++++ Data for this task

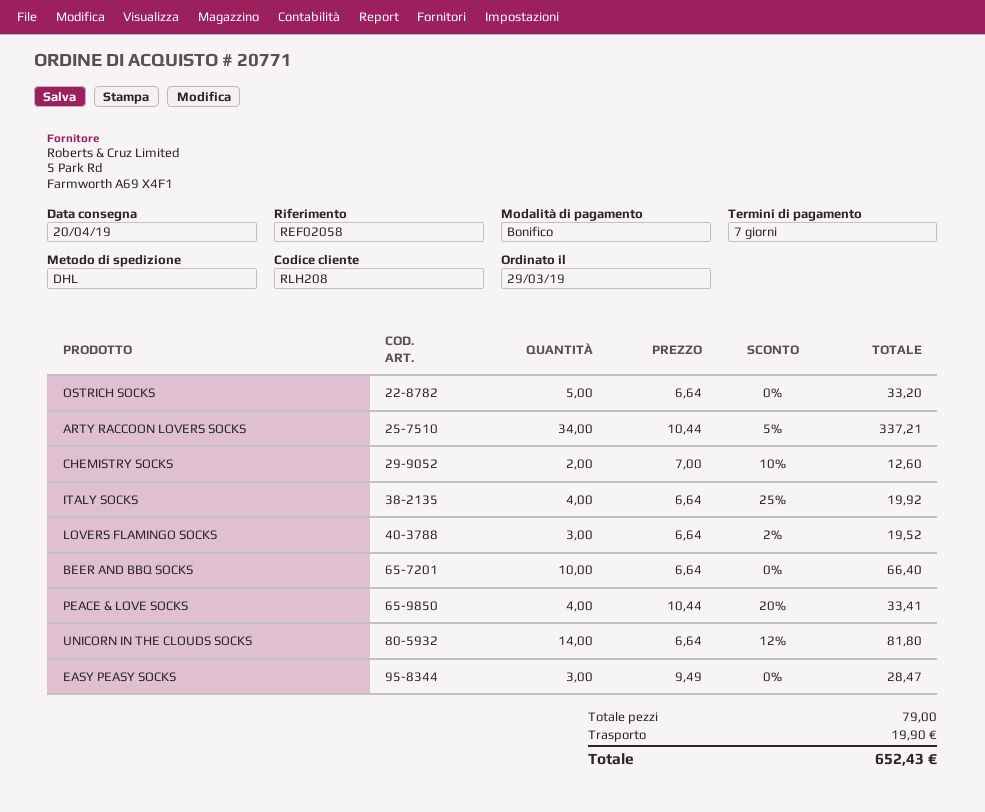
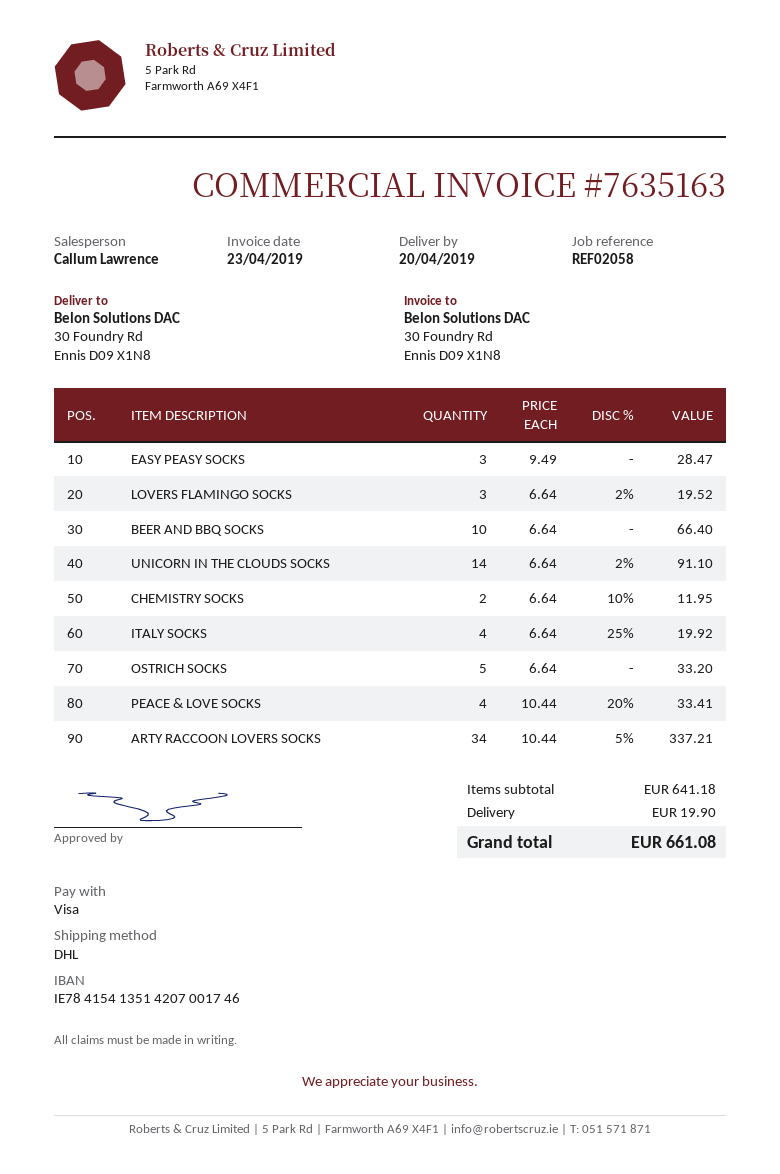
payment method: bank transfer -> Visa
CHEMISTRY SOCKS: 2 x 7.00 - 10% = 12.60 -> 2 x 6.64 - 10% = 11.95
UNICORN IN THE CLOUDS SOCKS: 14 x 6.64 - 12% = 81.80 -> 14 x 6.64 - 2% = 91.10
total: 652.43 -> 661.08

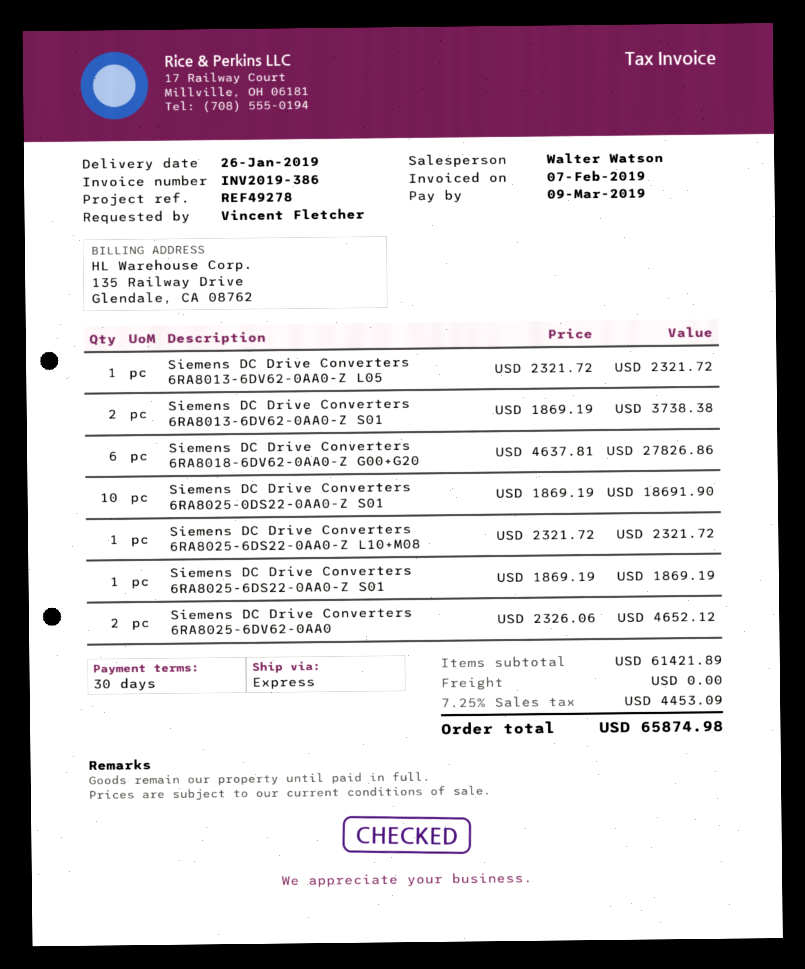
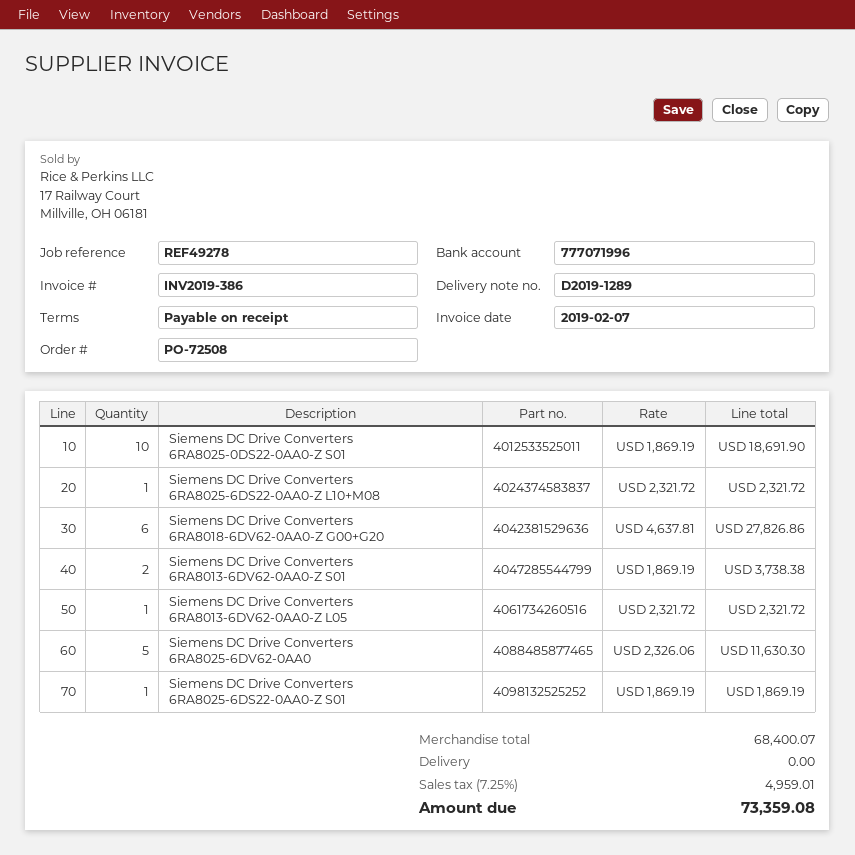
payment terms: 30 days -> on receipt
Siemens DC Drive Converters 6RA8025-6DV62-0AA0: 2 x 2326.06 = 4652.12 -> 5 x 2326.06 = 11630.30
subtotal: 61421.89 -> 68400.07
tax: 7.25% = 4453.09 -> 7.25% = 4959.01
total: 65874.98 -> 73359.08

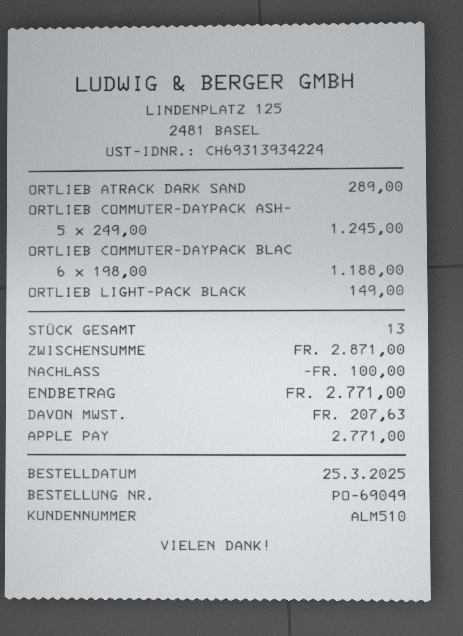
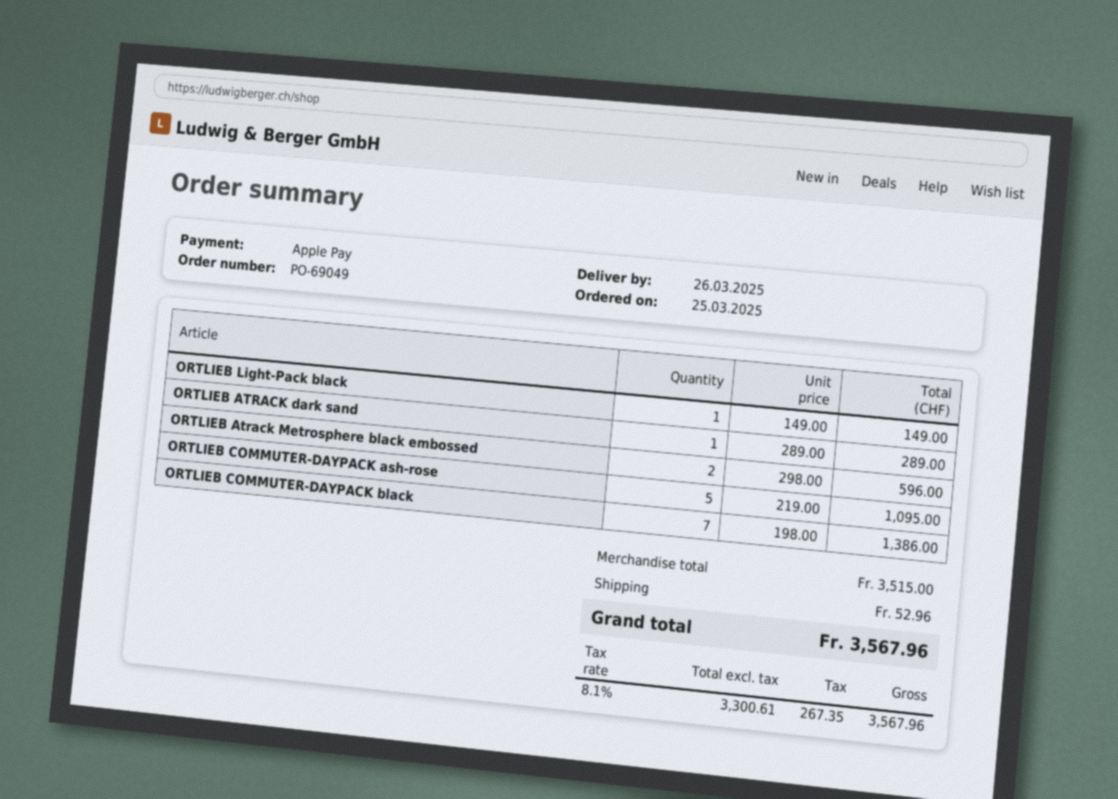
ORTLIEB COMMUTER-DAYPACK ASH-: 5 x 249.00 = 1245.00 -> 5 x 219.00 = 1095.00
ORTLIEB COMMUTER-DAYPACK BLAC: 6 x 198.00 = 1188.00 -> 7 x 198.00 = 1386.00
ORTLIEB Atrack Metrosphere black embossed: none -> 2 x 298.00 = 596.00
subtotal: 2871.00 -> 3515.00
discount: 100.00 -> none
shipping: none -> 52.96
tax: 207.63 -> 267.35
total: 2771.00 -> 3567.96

++++++++

## Prompt
Please tally the lines of the material that contain the word "DAYPACK", then give the total alone.

## Exercise response
2